■ YOUR INSTRUCTIONS
Which lines in the material below contain the word "title"? Copy each of them.
-- PROVIDED ENTRIES follows --
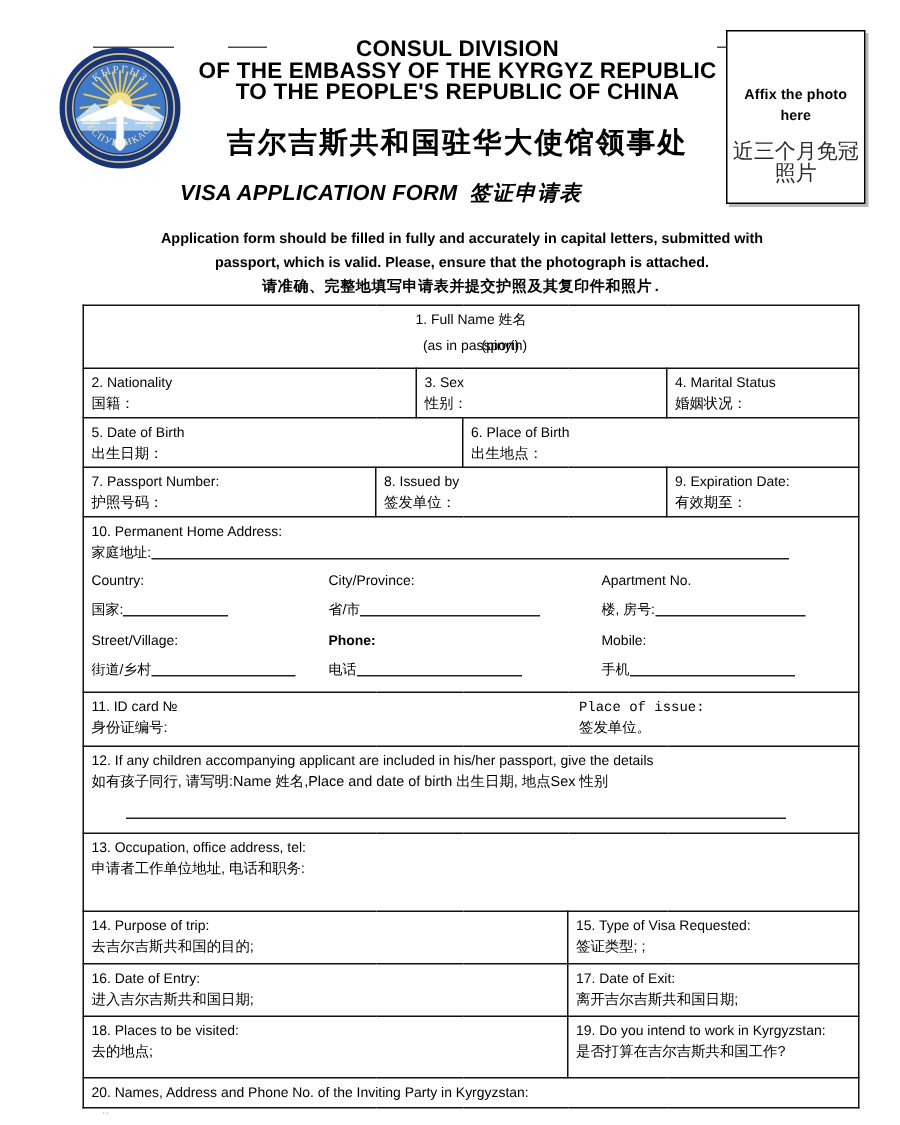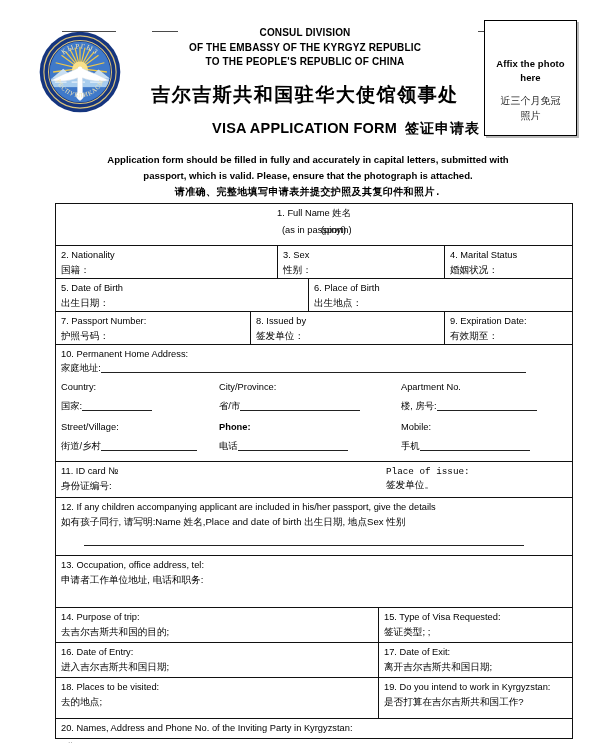--- a/index.html
+++ b/index.html
@@ -57,56 +57,57 @@
     padding-top: 36px;
   }
   .photo-box .en {
     font-size: 9.5px;
     font-weight: bold;
     line-height: 14px;
     letter-spacing: 0.1px;
     text-align: center;
   }
   .photo-box .cn {
-    font-size: 10px;
+    font-size: 14px;
     line-height: 15px;
     margin-top: 8px;
     color: #2b2b2b;
   }
 
   .head-en {
     position: absolute;
     left: 130px;
     top: 26px;
     width: 350px;
     text-align: center;
-    font-size: 10px;
+    font-size: 15px;
     font-weight: bold;
     line-height: 14.5px;
     letter-spacing: 0.15px;
   }
   .head-cn {
     position: absolute;
     left: 130px;
     top: 82px;
     width: 350px;
     text-align: center;
     font-size: 19px;
     font-weight: bold;
     letter-spacing: 1.5px;
   }
   .head-form-title {
     position: absolute;
     left: 120px;
     top: 120px;
     width: 360px;
-    text-align: right;
+    text-align: left;
     font-size: 14.5px;
     font-weight: bold;
     letter-spacing: 0.2px;
+    font-style: italic;
   }
   .head-form-title .cn-part {
     font-size: 14px;
     letter-spacing: 1px;
     padding-left: 8px;
   }
 
   .instructions {
     position: absolute;
     left: 58px;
-- PROVIDED ENTRIES concluded --
■ RESPONSE AREA
   .head-form-title {
   .head-form-title .cn-part {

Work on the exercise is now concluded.